To bring PSG on, the city last May entered into a partnership with Baptist Community Ministries (BCM), which controls the mixed public-private “New Orleans Innovation Fund” that pays the firm’s costs. If it had contracted the firm directly, through a Requests for Proposals process, PSG would have had to enter into a competitive bidding process. However, as Kopplin pointed out, by using the fund, which has a maximum value of more than $500,000, BCM is able to solicit outside donors — such as the Business Council of New Orleans and the River Region, which has contributed — therefore reducing the city’s end of the costs.

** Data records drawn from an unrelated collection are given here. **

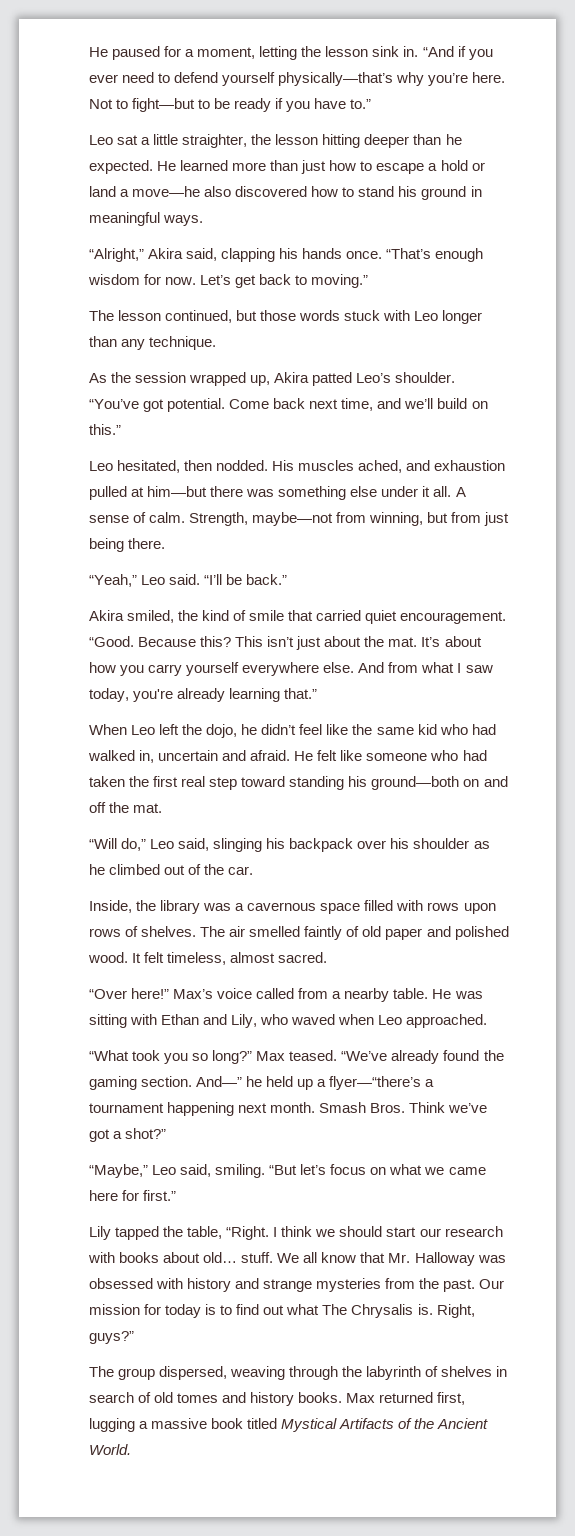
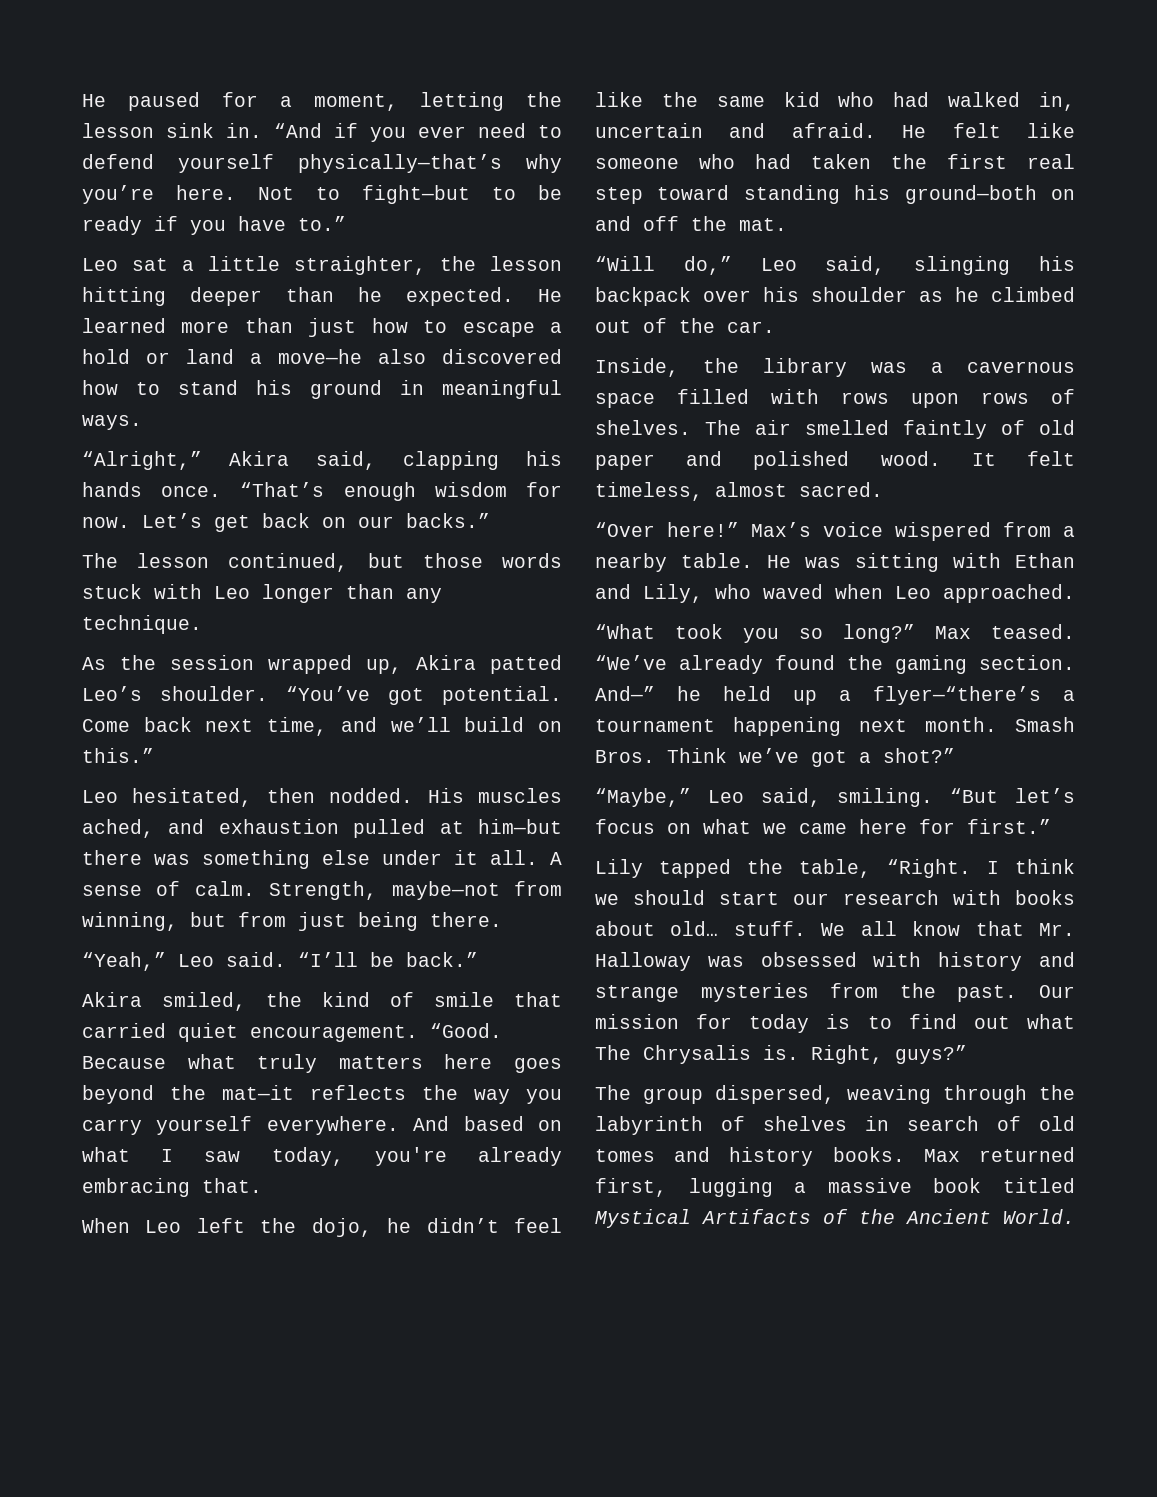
- Let’s get back to moving.”
+ Let’s get back on our backs.”
- Because this? This isn’t just about the mat. It’s about how you carry yourself everywhere else. And from what I saw today, you're already learning that.”
+ Because what truly matters here goes beyond the mat—it reflects the way you carry yourself everywhere. And based on what I saw today, you're already embracing that.
- Max’s voice called from a nearby table.
+ Max’s voice wispered from a nearby table.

This is not to say that all governmental consulting is a racket. But the conflicts of interest inherent in the behind the scenes function these firms have in public policy formulation place it very much in that neighborhood.  Clearly they play a key role in securing and protecting privileges in our tax code such as those enumerated by the NYT feature. 

Currently a state legislative commission is looking at means to reform the state tax structure. According to reports, the commission is looking specifically at the efficacy vs cost of incentive programs. Sounds like a step in the right direction.  According to the NYT database, Louisiana could recoup up to $628 million in lost revenue by  taking back only the gifts it makes to Oil and Gas and to Hollywood, the two largest beneficiaries of state tax privileges.

Why, then, are we reading that the commissioners are focused instead on these much smaller clean energy incentives?  Probably has something to do with "entrepreneurship" or "forward-leaning flexibility" or something.  I'll wait for the consultant's report.